Department of Biostatistics, Harvard School of Public Health, Boston, Massachusetts 02115, USA.
Genet Epidemiol. 2011 Nov;35(7):620-31. doi: 10.1002/gepi.20610. Epub 2011 Aug 4.
In this article, we develop a powerful test for identifying single nucleotide polymorphism (SNP)-sets that are predictive of survival with data from genome-wide association studies. We first group typed SNPs into SNP-sets based on genomic features and then apply a score test to assess the overall effect of each SNP-set on the survival outcome through a kernel machine Cox regression framework. This approach uses genetic information from all SNPs in the SNP-set simultaneously and accounts for linkage disequilibrium (LD), leading to a powerful test with reduced degrees of freedom when the typed SNPs are in LD with each other. This type of test also has the advantage of capturing the potentially nonlinear effects of the SNPs, SNP-SNP interactions (epistasis), and the joint effects of multiple causal variants. By simulating SNP data based on the LD structure of real genes from the HapMap project, we demonstrate that our proposed test is more powerful than the standard single SNP minimum P-value-based test for association studies with censored survival outcomes. We illustrate the proposed test with a real data application.

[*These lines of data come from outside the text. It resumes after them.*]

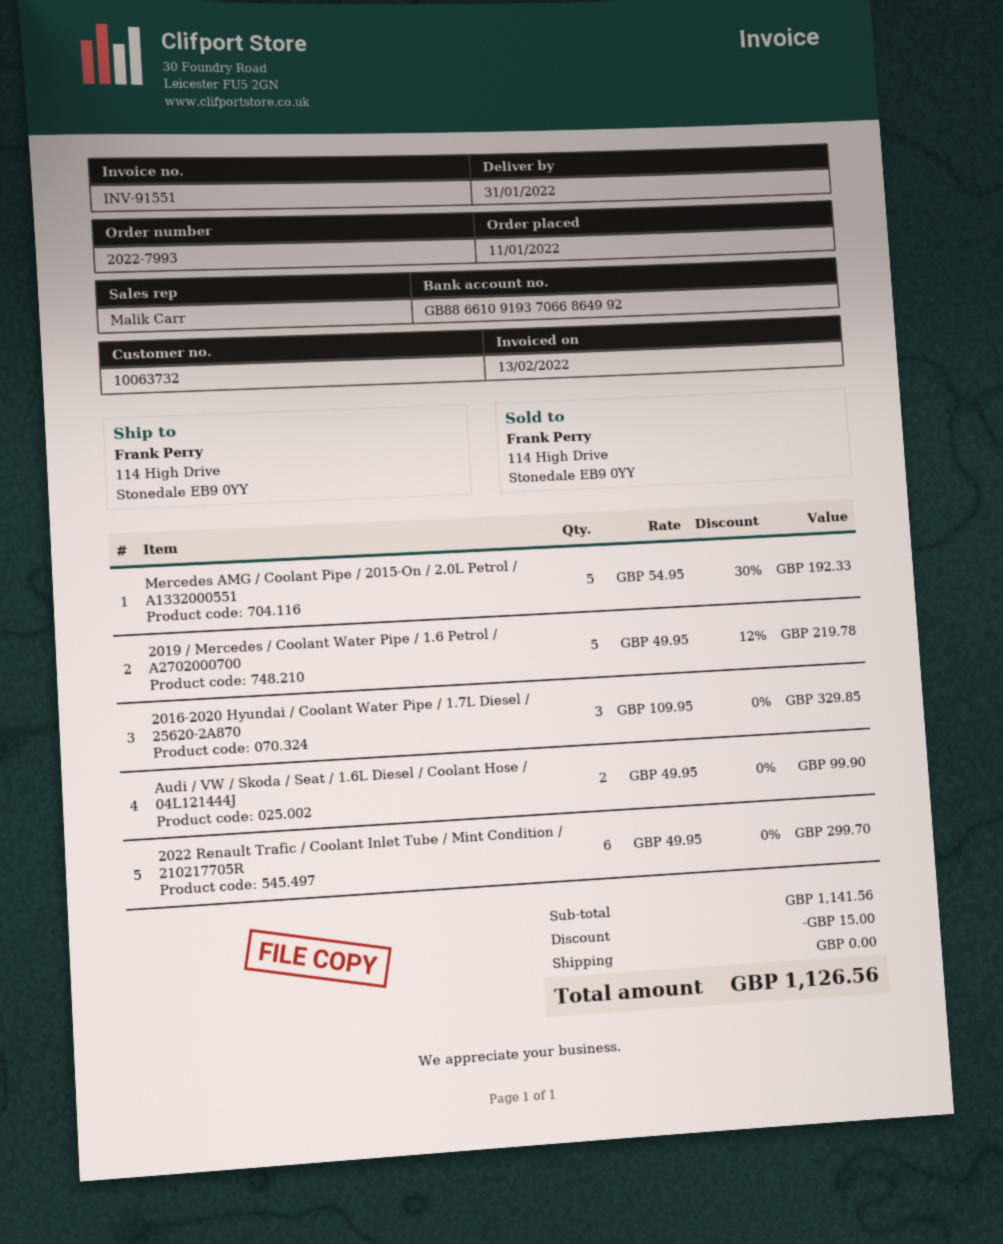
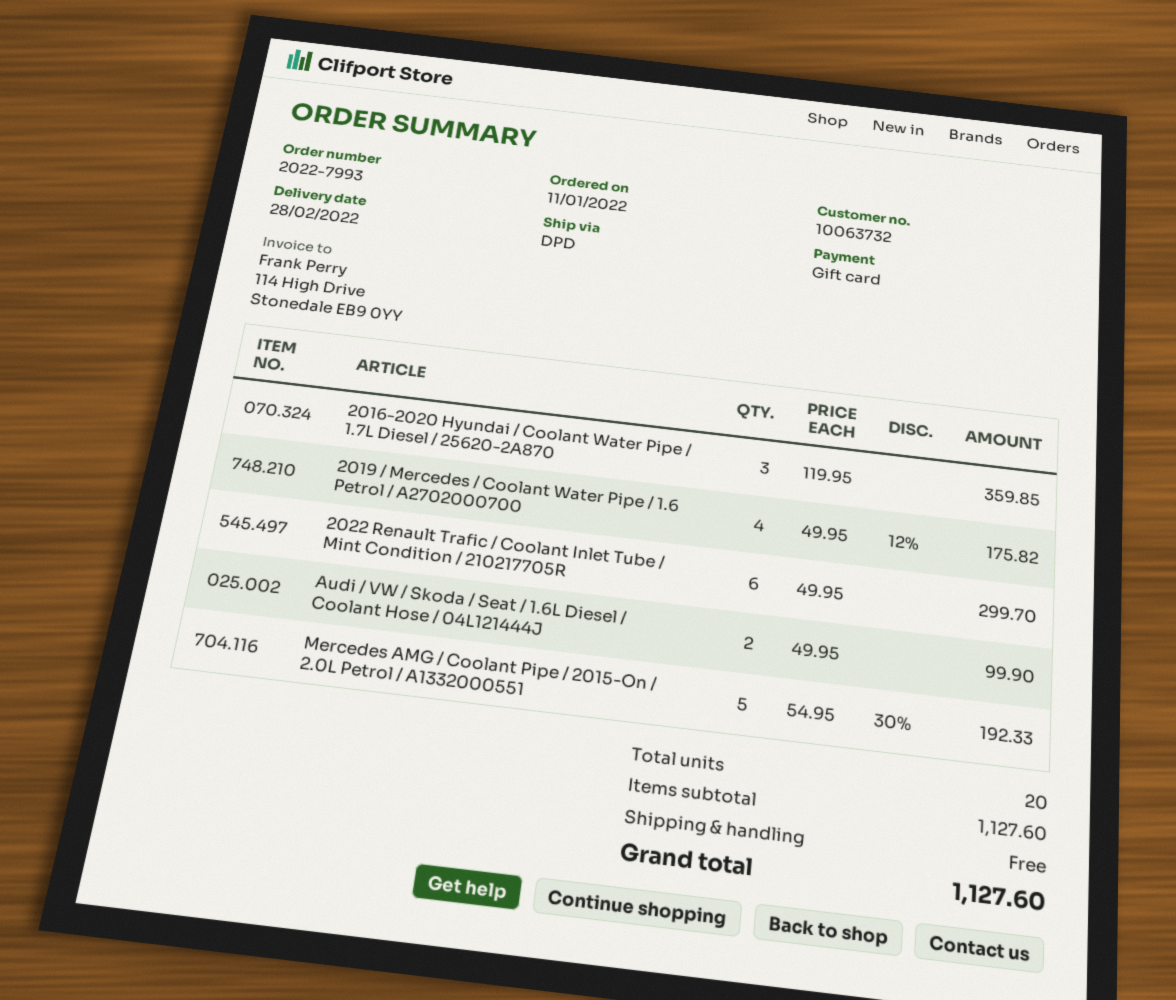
delivery date: 2022-01-31 -> 2022-02-28
2019 / Mercedes / Coolant Water Pipe / 1.6 Petrol / A2702000700: 5 x 49.95 - 12% = 219.78 -> 4 x 49.95 - 12% = 175.82
2016-2020 Hyundai / Coolant Water Pipe / 1.7L Diesel / 25620-2A870: 3 x 109.95 = 329.85 -> 3 x 119.95 = 359.85
subtotal: 1141.56 -> 1127.60
discount: 15.00 -> none
total: 1126.56 -> 1127.60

在本文中,我们开发了一种强大的测试方法,用于识别与全基因组关联研究数据相关的可预测生存的单核苷酸多态性 (SNP) 集。我们首先根据基因组特征将已分型的 SNPs 分组到 SNP 集中,然后通过核机器 Cox 回归框架应用评分检验来评估每个 SNP 集对生存结果的总体影响。这种方法同时利用 SNP 集中所有 SNPs 的遗传信息,并考虑连锁不平衡 (LD),从而在已分型的 SNPs 相互 LD 时,减少自由度,得到强大的检验。这种检验还具有捕捉 SNPs、SNP-SNP 相互作用(上位性)以及多个因果变异的联合效应的潜在非线性效应的优势。通过基于 HapMap 项目中真实基因的 LD 结构模拟 SNP 数据,我们证明了我们提出的检验对于带有删失生存结局的关联研究比基于标准单 SNP 最小 P 值的检验更有效。我们通过实际数据应用说明了所提出的检验。